Just one ship, because space is rather large. Even in a massive fleet, the ships aren’t visible to each other with the naked eye. The craft floats through the nothingness, spinning slowly. It’s cone-shaped and gawky, because one of the great tragedies of the space race was the death of a billion youthful fantasies of cool, streamlined designs that screamed “interstellar ass-kicker.”

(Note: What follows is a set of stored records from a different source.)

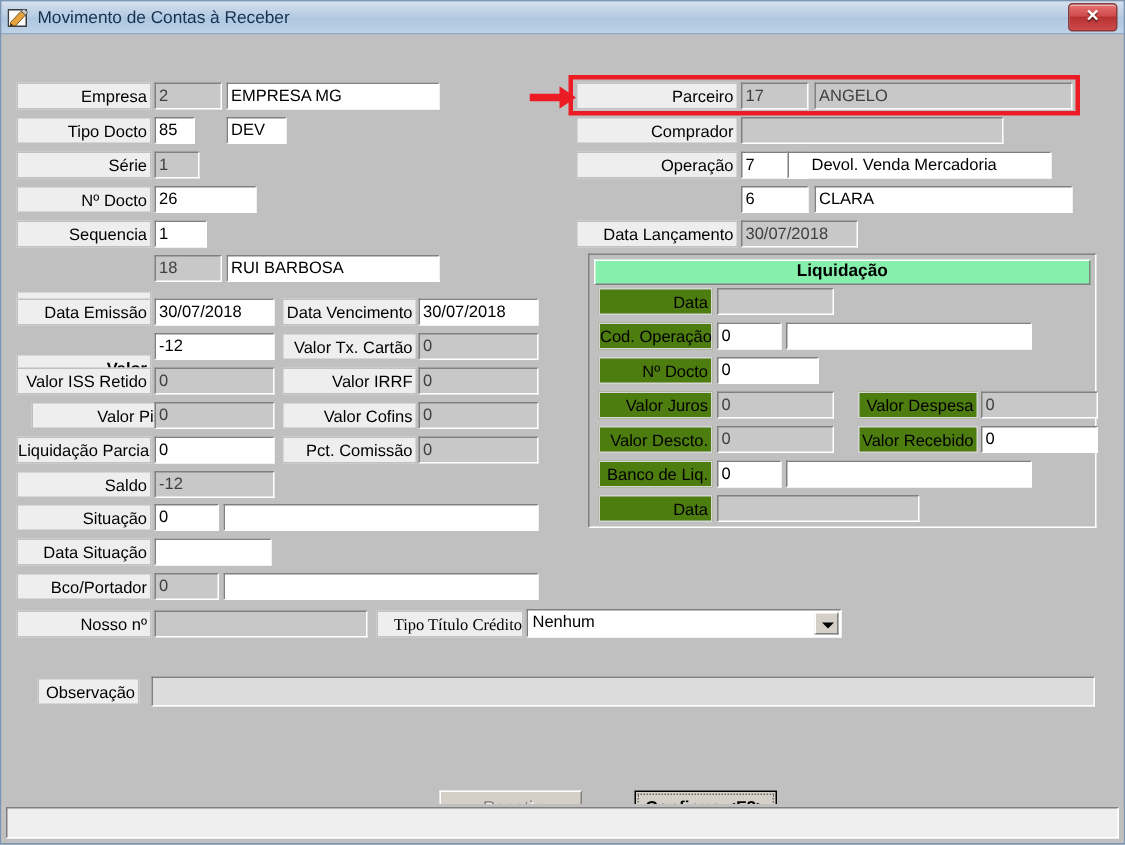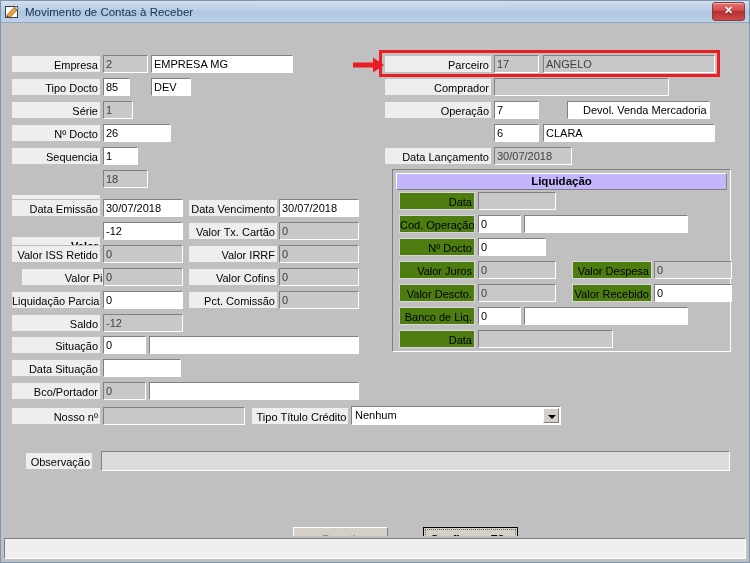"Devol. Venda Mercadoria" div.fld { left: 566px -> 524px; width: 143px -> 176px }
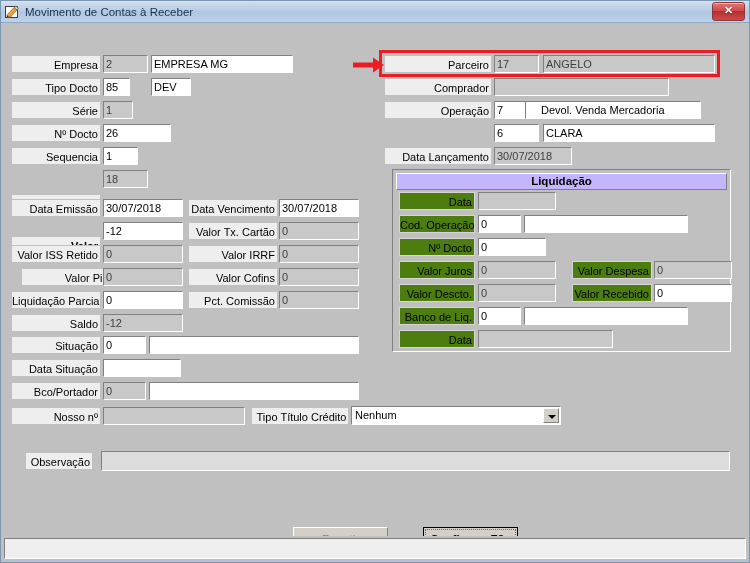"RUI BARBOSA" div.fld { html: none -> <div>RUI BARBOSA</div> }
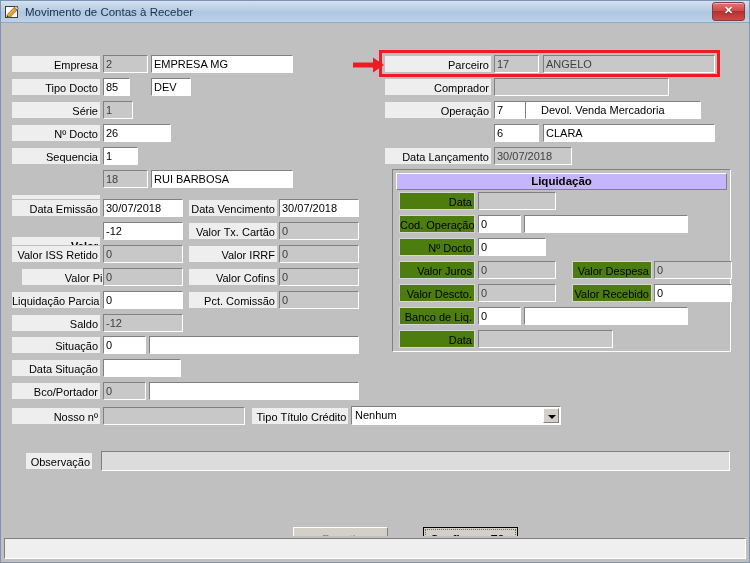"Liquidação" .group-title { background: #c4b5fd -> #86efac }
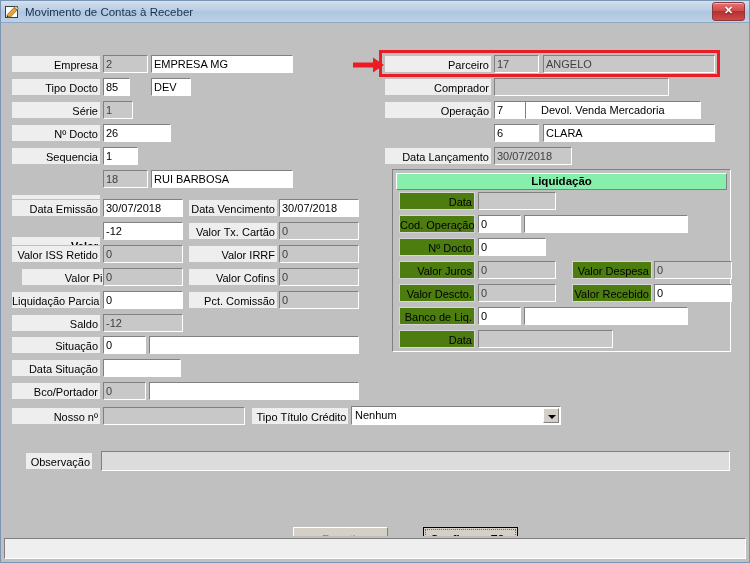"Tipo Título Crédito" .lbl.left { font-family: none -> Liberation Serif, serif; text-align: center -> right }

Instead, we got cones. Space cones.
Still, as the craft angles closer to my viewpoint, I’m impressed by the curved foametal hull, and the trawler-drive pulling the ship is a marvel of AI engineering. The array rings gyrating along the length of the cone are just goofy, though, like bracelets on a pear.
My perspective shifts through the rings, through the hull, and into the craft. This corridor looks nothing like the triangular one in Dag Bravska; it’s claustrophobic and lined with machinery, twice as tall as me but barely as wide.
The hallway vanishes and Rana appears in a transmission chamber. Her skin gleams and her lenses glow green. Her expression is serious, almost stern. Almost angry. That’s just Rana, though. I know she’s happy to see me, even though her lips barely move.
That’s okay, my lips move plenty.
She’s wearing a billowing suit that looks like white flavorant swirling through a glass of black chai. Flensers don’t wear tight uniforms like marines. They wear flowing gowns of programmable material that extrude and retract on command to let them interact more fully with the cramped environment.
So I say, “You didn’t have to get dressed up just for me.”
“I’m glad to see,” she says, after a lag, “that you still think you’re funny.”
I laugh, for no reason except that I’ve missed her voice. “I’m glad to see you’re still you.”
A hood extrudes from her uniform, like she’s pulling a cloak around herself for privacy. “You’re lucky your message got through. Ting says you stole an authorization?”